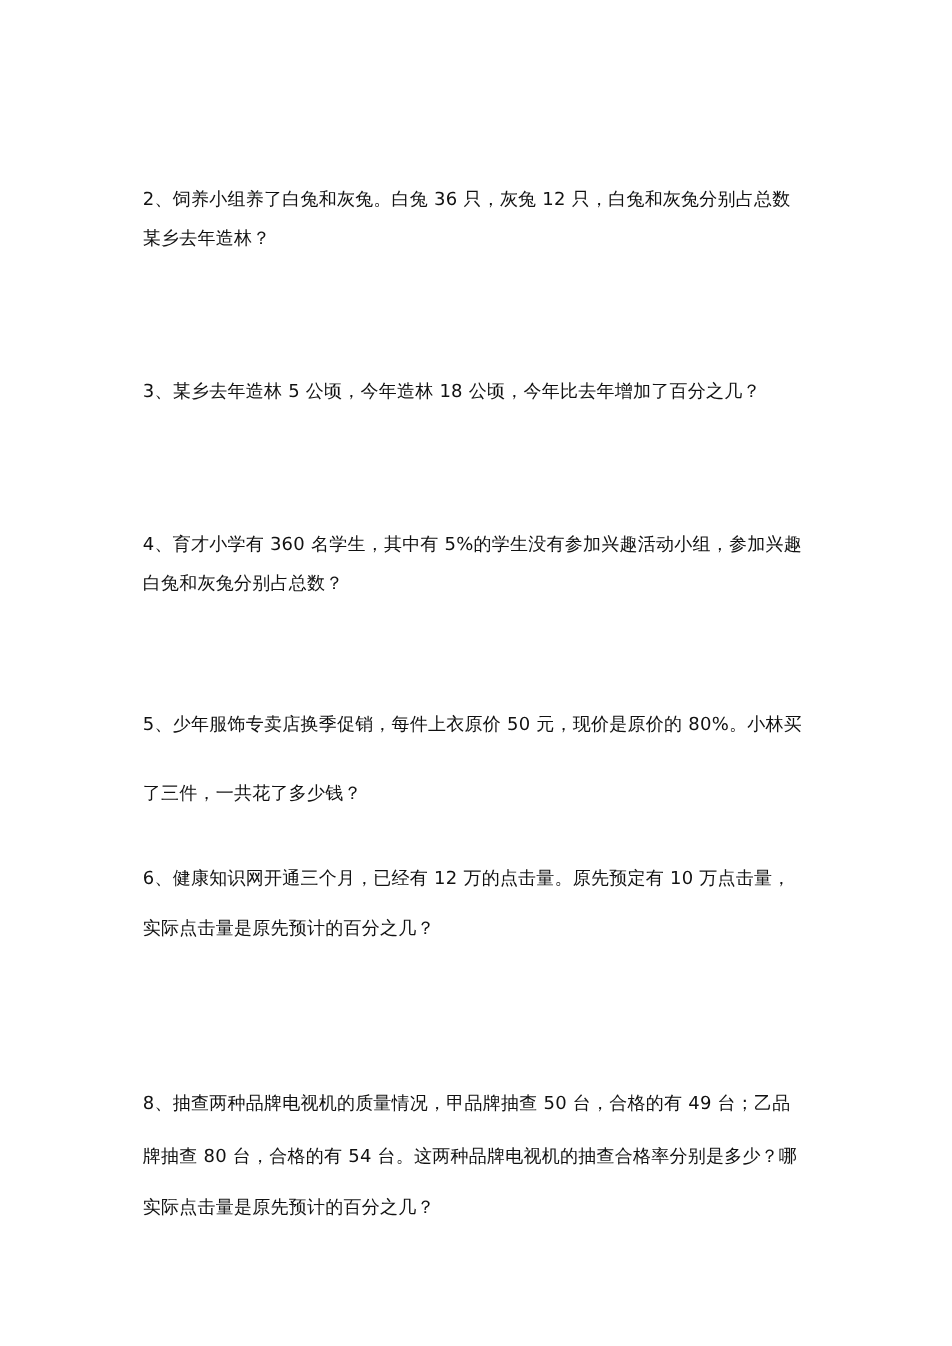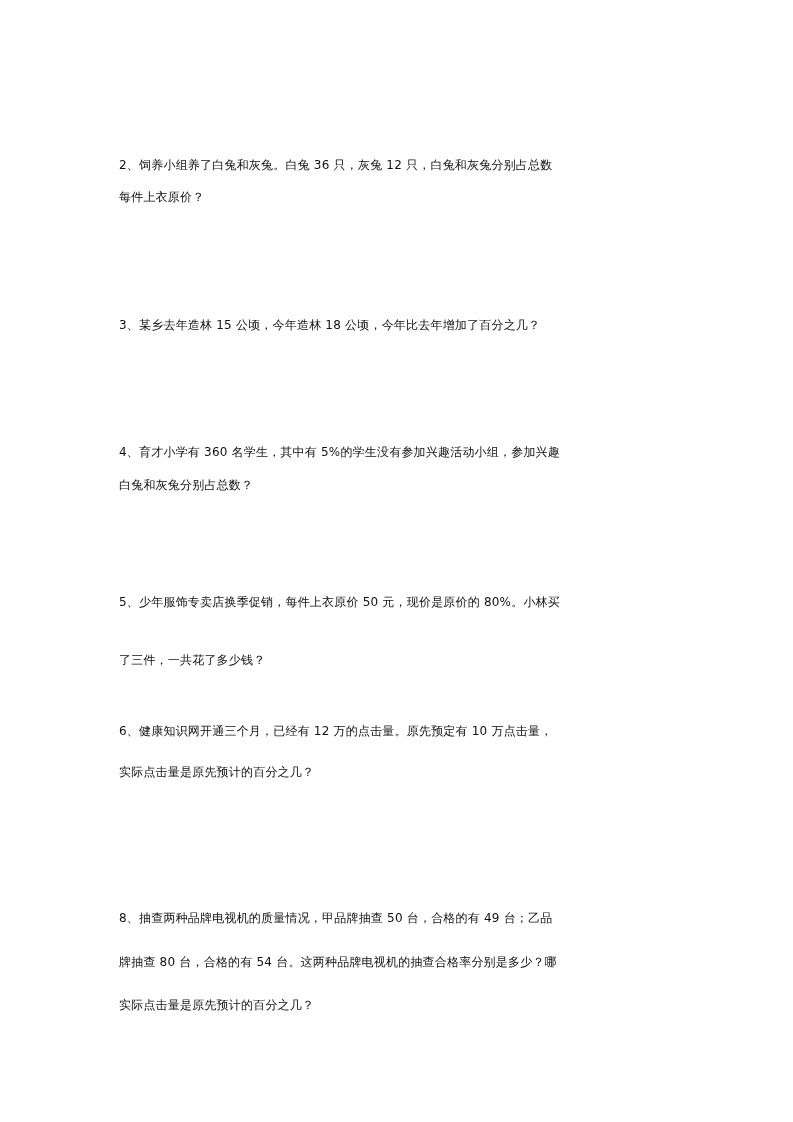--- a/index.html
+++ b/index.html
@@ -5,7 +5,7 @@
   html, body { margin: 0; padding: 0; background: #ffffff; }
   body { width: 793px; height: 1122px; position: relative; overflow: hidden;
          font-family: "DejaVu Sans", "Liberation Sans", sans-serif; color: #111; }
-  .line { position: absolute; left: 119px; font-size: 12px; white-space: nowrap; letter-spacing: 0.2px; }
+  .line { position: absolute; left: 119px; font-size: 15px; white-space: nowrap; letter-spacing: 0.2px; }
 </style>
 </head>
 <body>

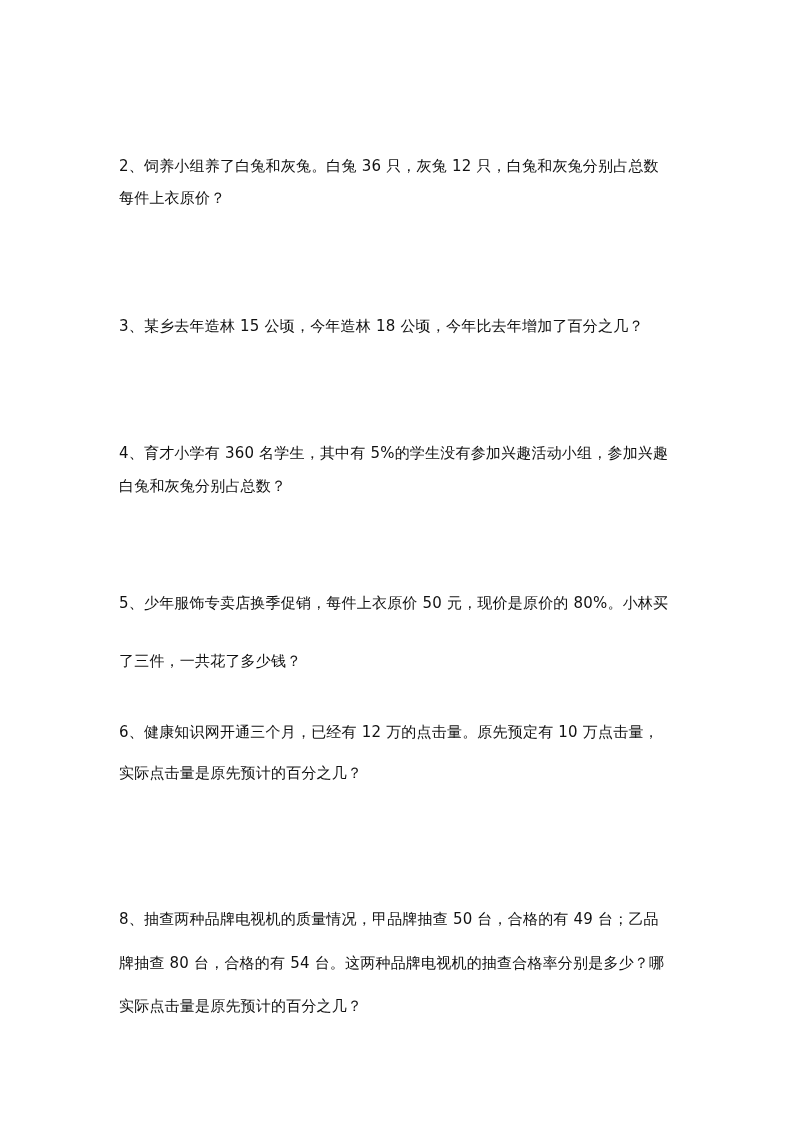--- a/index.html
+++ b/index.html
@@ -13,7 +13,7 @@
 <div>
   <div>
     <div class="line" style="top:157px">2、饲养小组养了白兔和灰兔。白兔 36 只，灰兔 12 只，白兔和灰兔分别占总数</div>
-    <div class="line" style="top:189px">每件上衣原价？</div>
+    <div class="line" style="top:189px">某乡去年造林？</div>
   </div>
 
   <div>

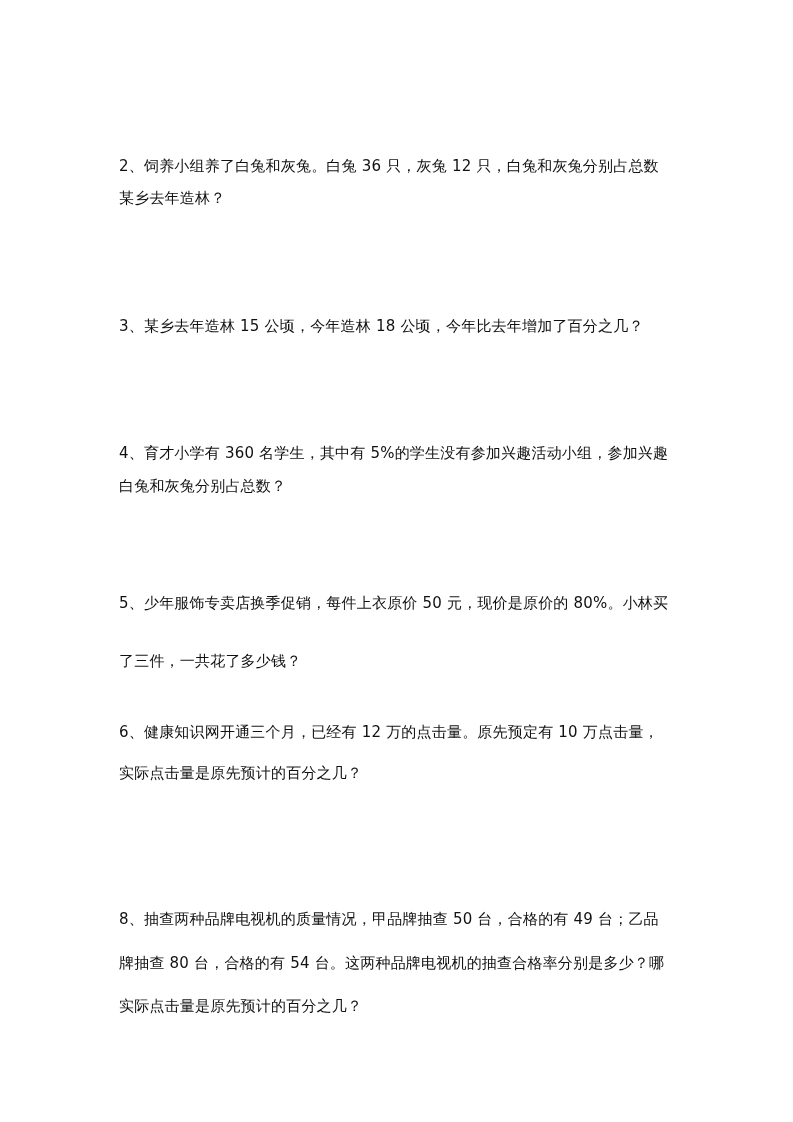--- a/index.html
+++ b/index.html
@@ -17,7 +17,7 @@
   </div>
 
   <div>
-    <div class="line" style="top:317px">3、某乡去年造林 15 公顷，今年造林 18 公顷，今年比去年增加了百分之几？</div>
+    <div class="line" style="top:317px">3、某乡去年造林 5 公顷，今年造林 18 公顷，今年比去年增加了百分之几？</div>
   </div>
 
   <div>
══════════
What you need to copy is the run of lines from the one holding "-13,7 +13,7 @@" through the end of the data, exactly and only, both ends included, pictures omitted.

@@ -13,7 +13,7 @@
 <div>
   <div>
     <div class="line" style="top:157px">2、饲养小组养了白兔和灰兔。白兔 36 只，灰兔 12 只，白兔和灰兔分别占总数</div>
-    <div class="line" style="top:189px">每件上衣原价？</div>
+    <div class="line" style="top:189px">某乡去年造林？</div>
   </div>
 
   <div>

--- a/index.html
+++ b/index.html
@@ -17,7 +17,7 @@
   </div>
 
   <div>
-    <div class="line" style="top:317px">3、某乡去年造林 15 公顷，今年造林 18 公顷，今年比去年增加了百分之几？</div>
+    <div class="line" style="top:317px">3、某乡去年造林 5 公顷，今年造林 18 公顷，今年比去年增加了百分之几？</div>
   </div>
 
   <div>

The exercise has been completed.